Prompt:
Pictures are to be left out, and every entry repeated exactly.

Input records:
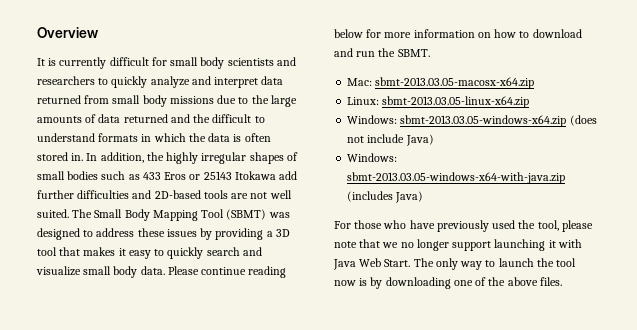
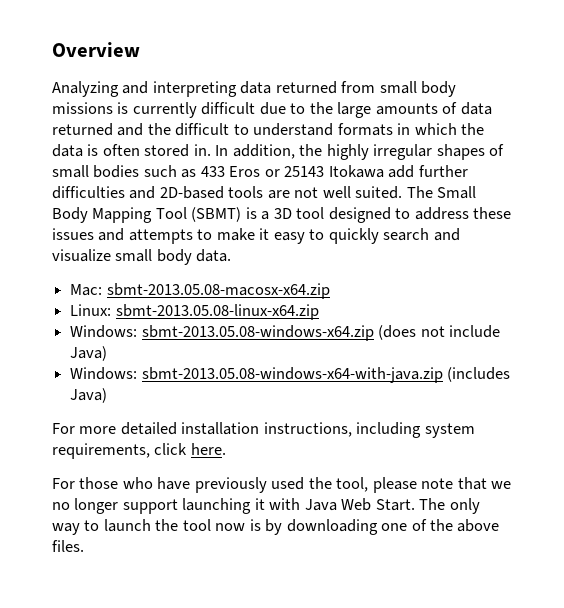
- It is currently difficult for small body scientists and researchers to quickly analyze and interpret data returned from small body missions due to the large amounts of data returned and the difficult to understand formats in which the data is often stored in.
+ Analyzing and interpreting data returned from small body missions is currently difficult due to the large amounts of data returned and the difficult to understand formats in which the data is often stored in.
- The Small Body Mapping Tool (SBMT) was designed to address these issues by providing a 3D tool that makes it easy to quickly search and visualize small body data. Please continue reading below for more information on how to download and run the SBMT.
+ The Small Body Mapping Tool (SBMT) is a 3D tool designed to address these issues and attempts to make it easy to quickly search and visualize small body data.
- Mac: sbmt-2013.03.05-macosx-x64.zip
+ Mac: sbmt-2013.05.08-macosx-x64.zip
- Linux: sbmt-2013.03.05-linux-x64.zip
- Windows: sbmt-2013.03.05-windows-x64.zip (does not include Java)
+ Linux: sbmt-2013.05.08-linux-x64.zip
+ Windows: sbmt-2013.05.08-windows-x64.zip (does not include Java)
- Windows: sbmt-2013.03.05-windows-x64-with-java.zip (includes Java)
+ Windows: sbmt-2013.05.08-windows-x64-with-java.zip (includes Java)
+ For more detailed installation instructions, including system requirements, click here.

Expected answer:
- It is currently difficult for small body scientists and researchers to quickly analyze and interpret data returned from small body missions due to the large amounts of data returned and the difficult to understand formats in which the data is often stored in.
+ Analyzing and interpreting data returned from small body missions is currently difficult due to the large amounts of data returned and the difficult to understand formats in which the data is often stored in.
- The Small Body Mapping Tool (SBMT) was designed to address these issues by providing a 3D tool that makes it easy to quickly search and visualize small body data. Please continue reading below for more information on how to download and run the SBMT.
+ The Small Body Mapping Tool (SBMT) is a 3D tool designed to address these issues and attempts to make it easy to quickly search and visualize small body data.
- Mac: sbmt-2013.03.05-macosx-x64.zip
+ Mac: sbmt-2013.05.08-macosx-x64.zip
- Linux: sbmt-2013.03.05-linux-x64.zip
- Windows: sbmt-2013.03.05-windows-x64.zip (does not include Java)
+ Linux: sbmt-2013.05.08-linux-x64.zip
+ Windows: sbmt-2013.05.08-windows-x64.zip (does not include Java)
- Windows: sbmt-2013.03.05-windows-x64-with-java.zip (includes Java)
+ Windows: sbmt-2013.05.08-windows-x64-with-java.zip (includes Java)
+ For more detailed installation instructions, including system requirements, click here.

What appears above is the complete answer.